Failure #20: Win a prestigious award

Some people aspire to achieve greatness, to be the best and the brightest of their generation. I am not some people.

I don’t have an amusing childhood anecdote about awards. I can’t tell you that I’ve been harboring a dream of winning some highfalutin honour that would bring me the respect and riches I so desire. As a creative person, I should possess a smidge of ambition to garner some form of prestigious recognition for my work. How else will the world know how great I am? Well. I’m not, really. I am not the best at anything. I have no delusions of being the Wittiest, Prettiest, Most Perfect Thing Ever. Do I need some contest to confirm what I already know to be true?

The trouble is that in order to be considered for an award, I would first need to enter a competition. I am not competitive. Oh, I used to be when I was younger. But it was unbecoming and made me behave in most unladylike fashions. And I lost. Often. Many a board game was upended. Many a video game control thrown onto the floor. Curses everywhere. So I do my best these days to remove myself from most potentially competitive environments. I cannot resist the siren song of the shaking Boggle cube.

Even if I could muster up a healthy dose of good sportsmanship, competitions still have two deterrents: entry fees and submission guidelines. So many writing and design competitions have ridiculous entry fees. Let’s see, would I rather pay $50 for the slim chance that someone will view my work and form some sort of opinion about it or buy groceries?
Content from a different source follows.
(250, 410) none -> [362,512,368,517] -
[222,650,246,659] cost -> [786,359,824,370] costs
At least food doesn’t judge my work and make me feel like I’ve made horrible mistakes in my career choices. Maybe it’s just to weed out the riff-raff and hacks, but it always feels like the organization sponsoring the competition is saying, “If you were really serious about your work, you wouldn’t blink an eye at paying this entry fee. But I guess you’re not a serious artist.” No, I am a starving artist. Or I would be if I paid you $50.

Then there are the submission guidelines—the arbitrary criteria agreed upon by a committee which may or may not possess any relevant creative experience to draw from in setting competition requirements. After spending most of my life not quite meeting society’s standards, I find that I also do not meet the criteria for these competitions. There’s not much demand for Caucasian women who write plays about anthropomorphic shampoo bottles, poetry about kitchen appliances, or squiggly robots donning silly hats and sipping martinis. My work lacks the edge and emotional grit that judges are looking for. Perhaps if the shampoo bottle were used in a graphic sexually violent act, I might stand a chance as third runner-up. As it stands, I just don’t tick a lot of boxes. Sure, I could create work specifically for a competition. That could also turn into a lot of spec work that never sees the light of day. And that’s time that could be spent drawing robots or writing a sitcom about whimsical USB devices.
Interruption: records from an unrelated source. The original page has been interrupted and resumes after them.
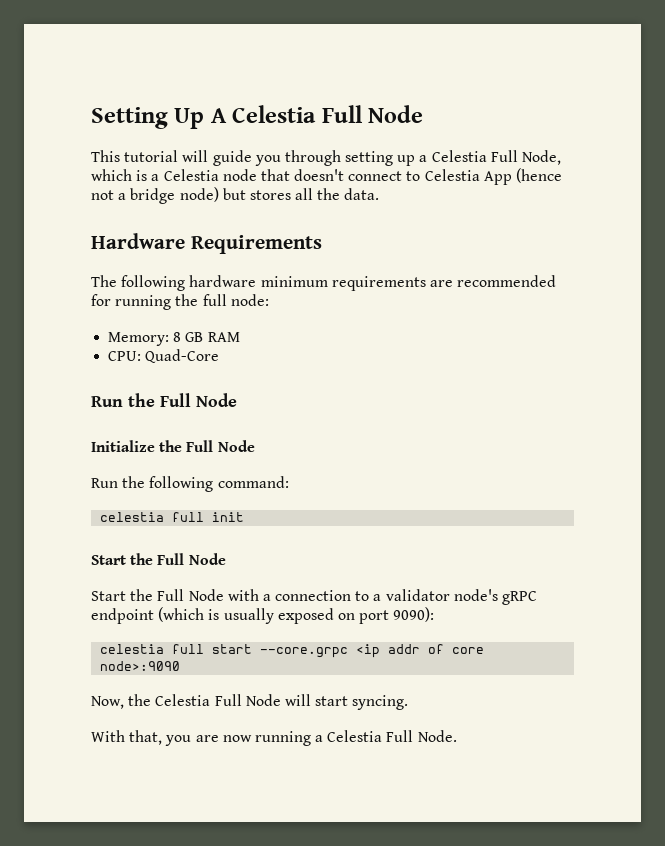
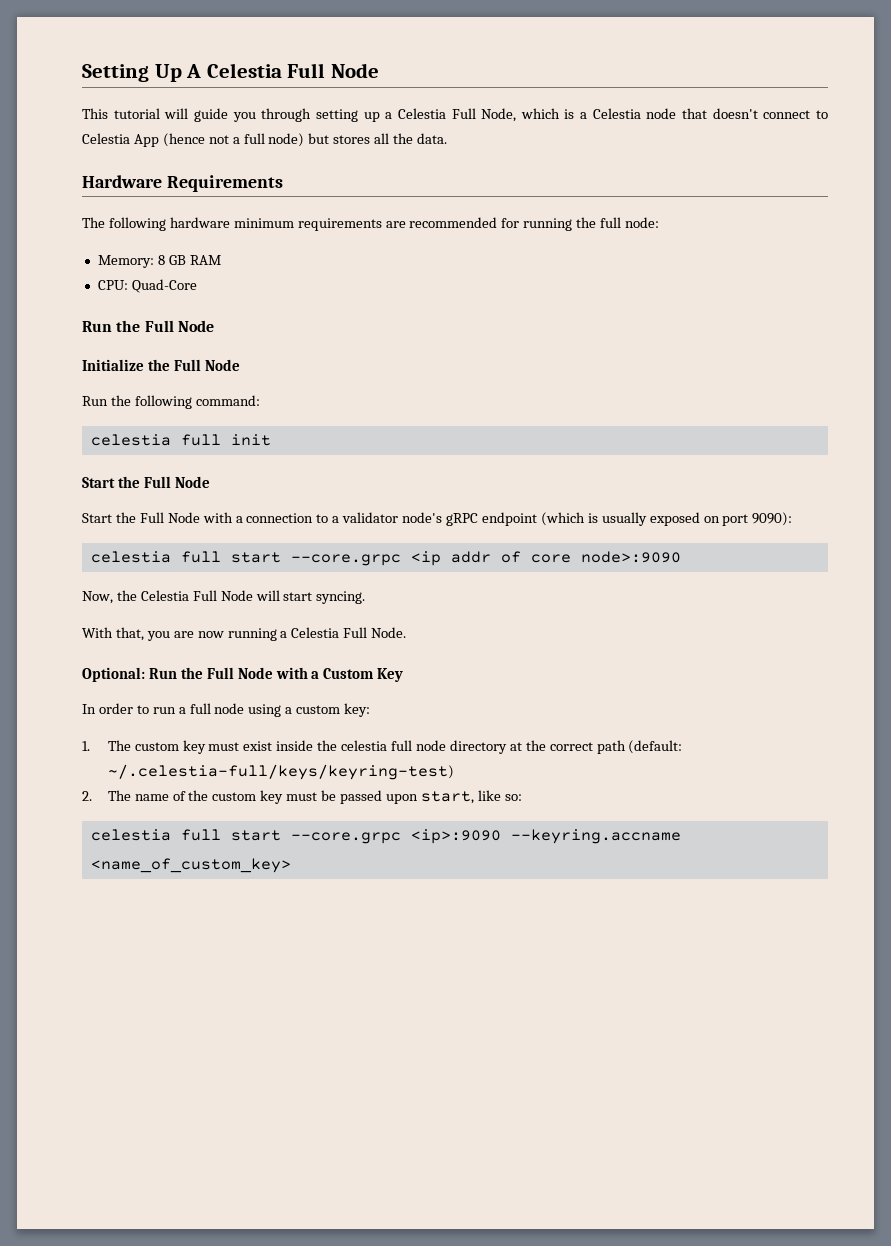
[130,188,176,204] bridge -> [243,133,265,144] full
(457, 736) none -> [82,667,404,682] [82,703,371,717] [82,740,683,754] [107,764,454,780] [82,790,522,804] [90,829,681,844] [90,858,291,873] // Optional: Run the Full Node with a Custom Key // In order to run a full node using a custom key: // 1. The custom key must exist inside the celestia full node directory at the correct path (default: ~/.celestia-full/keys/keyring-test) // 2. The name of the custom key must be passed upon start, like so: // celestia full start --core.grpc <ip>:9090 --keyring.accname <name_of_custom_key>

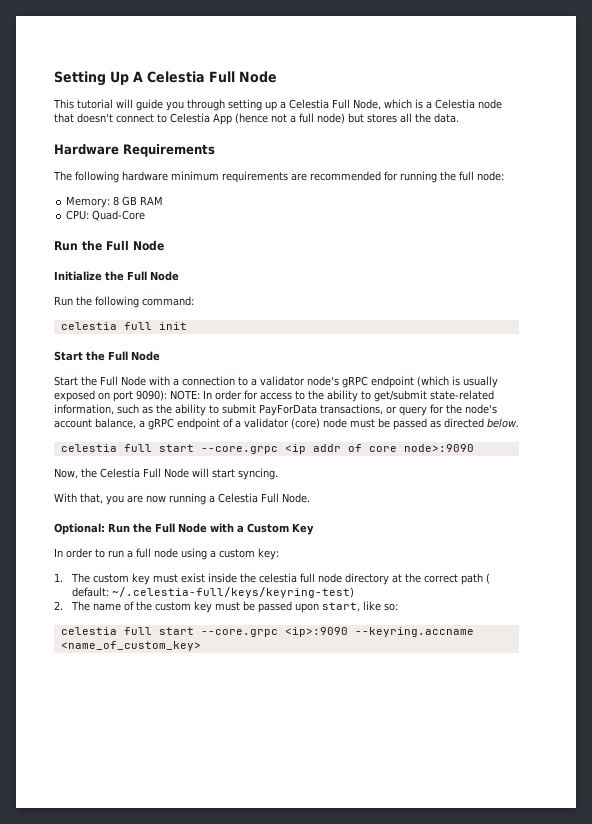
(793, 519) none -> [170,390,494,402] [54,404,497,416] [54,418,519,430] NOTE: In order for access to the ability to get/submit state-related information, such as the ability to submit PayForData transactions, or query for the node's account balance, a gRPC endpoint of a validator (core) node must be passed as directed below.
[628,740,683,754] (default: -> [486,573,491,584] [72,587,110,597] ( default:

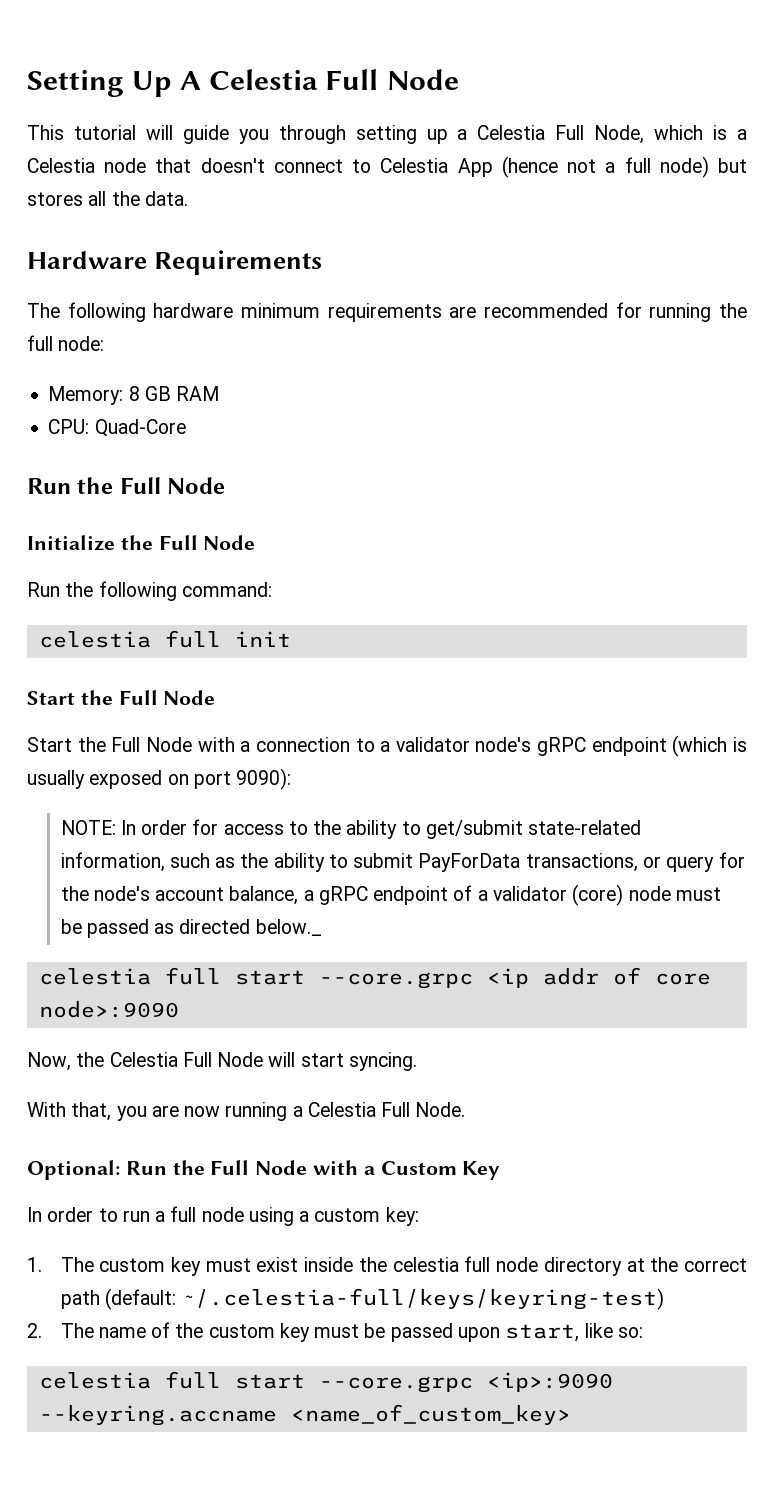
(167, 395) none -> (292, 779) //
[487,418,519,428] below. -> [255,919,322,936] below._
[486,573,491,584] [72,587,110,597] ( default: -> [104,1288,176,1310] (default:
Winning is not a life goal of mine. That isn’t to say that I would refuse an award if offered. On the contrary, I would snatch it up, clutch it to my non-existent bosom and scamper off into the KatCave. Where then I would discover that, once again, my name had been misspelled. Such is the life of a Katharine.

The goal of this Katharine is to amuse people with her silliness. Every positive email or review I get from a random stranger about my book, that’s my reward. Whenever I’ve got my little table of crafts and someone giggles at Boris in a funny hat, that does so much more for my pessimistic little soul than any foil-stamped parchment ever could. I don’t make things to withstand the harsh criticism of my peers. I make things to get away from the stress of life, to create a tiny oasis of joy that someone can carry with them and gaze upon and say, “Tee hee.”